• Task to complete:
Output all entries precisely and leave out the pictures.

• Material provided:

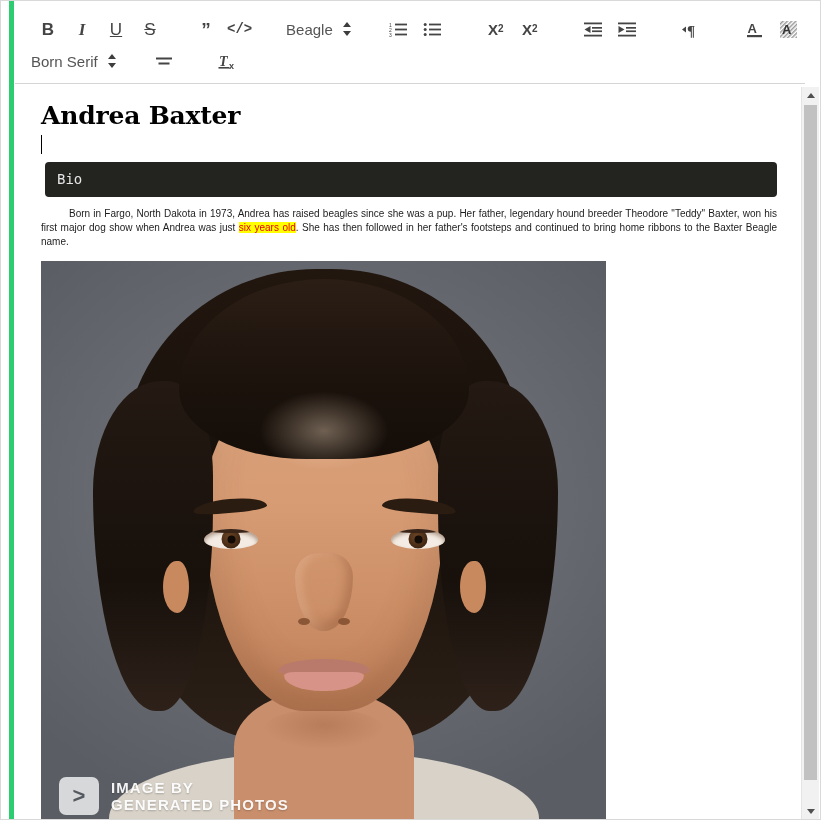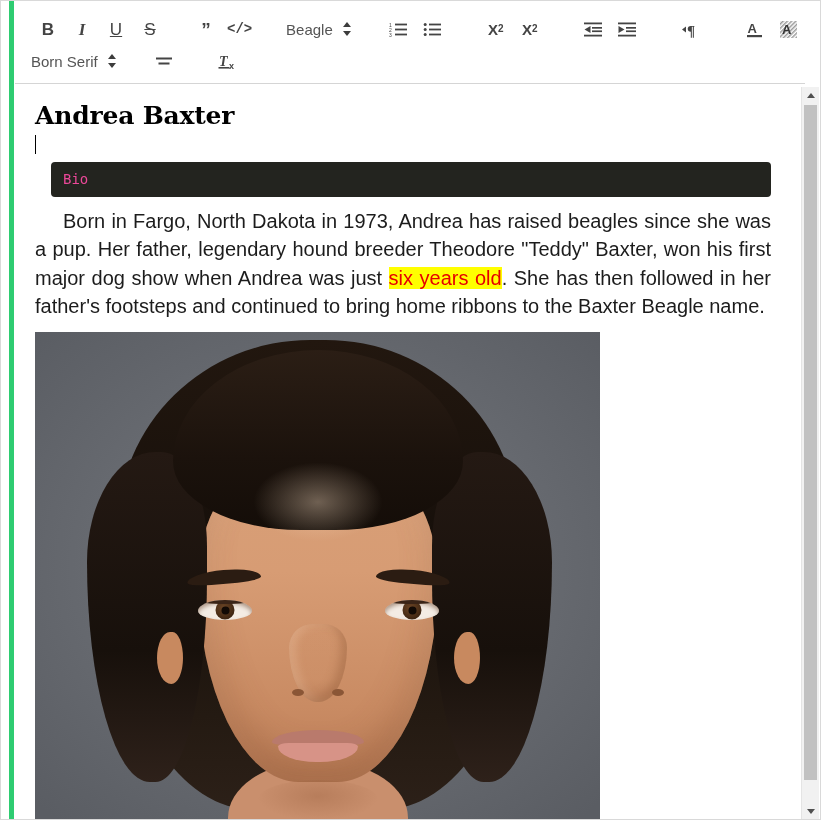--- a/index.html
+++ b/index.html
@@ -108,7 +108,7 @@
   
   .editor {
     position: absolute;
-    left: 14px;
+    left: 20px;
     top: 86px;
     width: 772px;
     height: 733px;

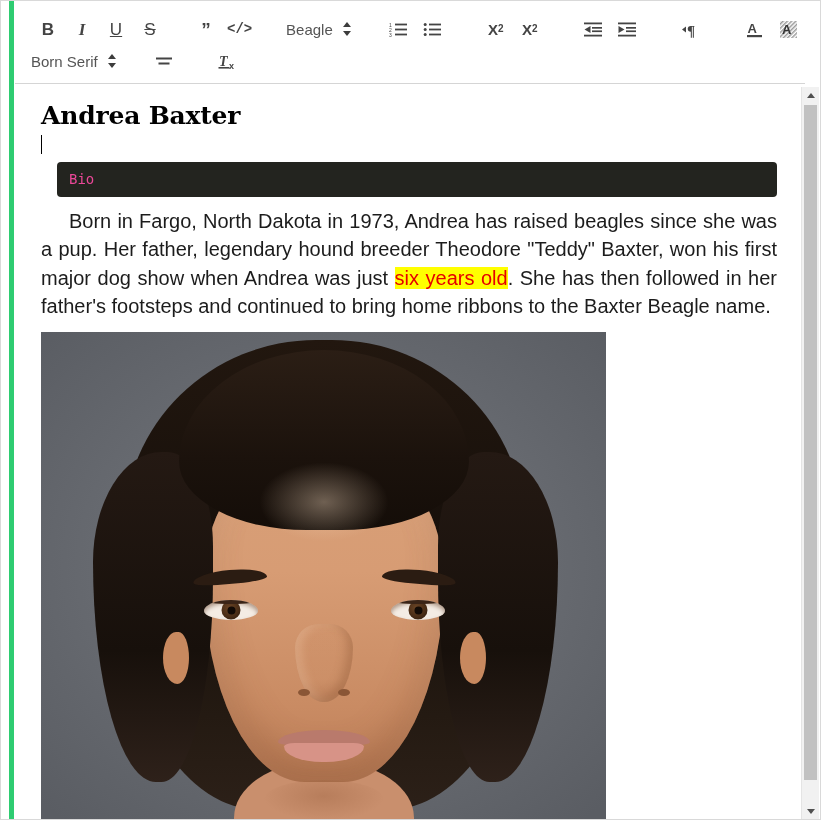--- a/index.html
+++ b/index.html
@@ -141,10 +141,10 @@
   }
   .code-block {
     background: #23241f;
-    color: #ec4899;
+    color: #e5e5e5;
     border-radius: 4px;
     padding: 9px 12px;
-    margin: 6px 0 10px 16px;
+    margin: 6px 0 10px 4px;
     font-family: "DejaVu Sans Mono", "Liberation Mono", monospace;
     font-size: 14px;
     line-height: 1.2;

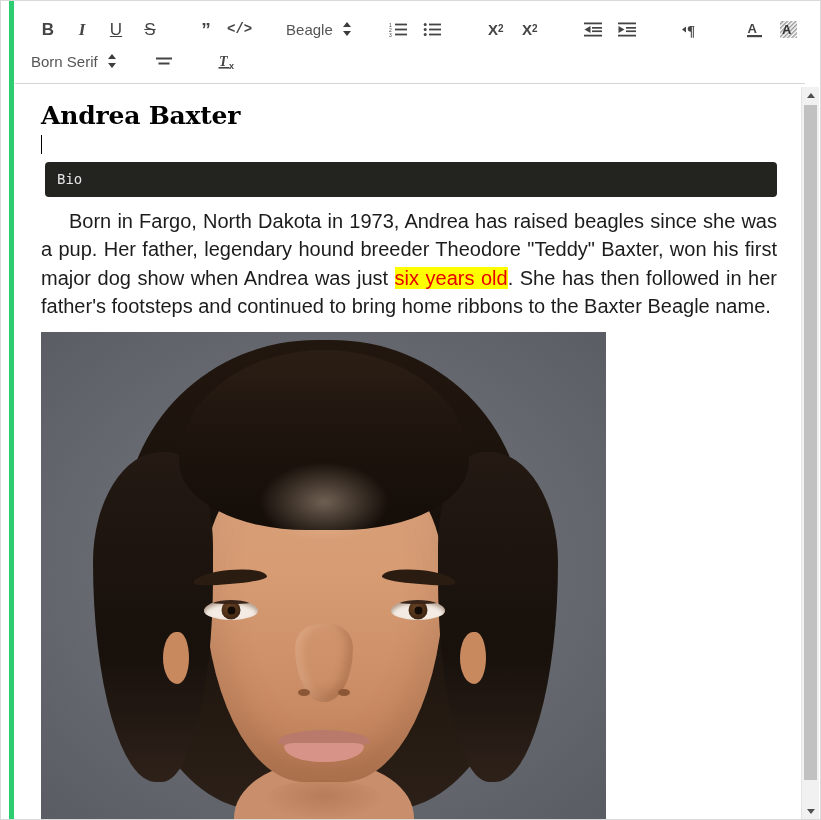--- a/index.html
+++ b/index.html
@@ -151,7 +151,7 @@
   }
   .para {
     text-align: justify;
-    font-size: 20px;
+    font-size: 10px;
     line-height: 1.42;
     color: #1c1c1c;
     margin: 0 0 12px 0;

• Reply to the task:
--- a/index.html
+++ b/index.html
@@ -108,7 +108,7 @@
   
   .editor {
     position: absolute;
-    left: 14px;
+    left: 20px;
     top: 86px;
     width: 772px;
     height: 733px;

--- a/index.html
+++ b/index.html
@@ -141,10 +141,10 @@
   }
   .code-block {
     background: #23241f;
-    color: #ec4899;
+    color: #e5e5e5;
     border-radius: 4px;
     padding: 9px 12px;
-    margin: 6px 0 10px 16px;
+    margin: 6px 0 10px 4px;
     font-family: "DejaVu Sans Mono", "Liberation Mono", monospace;
     font-size: 14px;
     line-height: 1.2;

--- a/index.html
+++ b/index.html
@@ -151,7 +151,7 @@
   }
   .para {
     text-align: justify;
-    font-size: 20px;
+    font-size: 10px;
     line-height: 1.42;
     color: #1c1c1c;
     margin: 0 0 12px 0;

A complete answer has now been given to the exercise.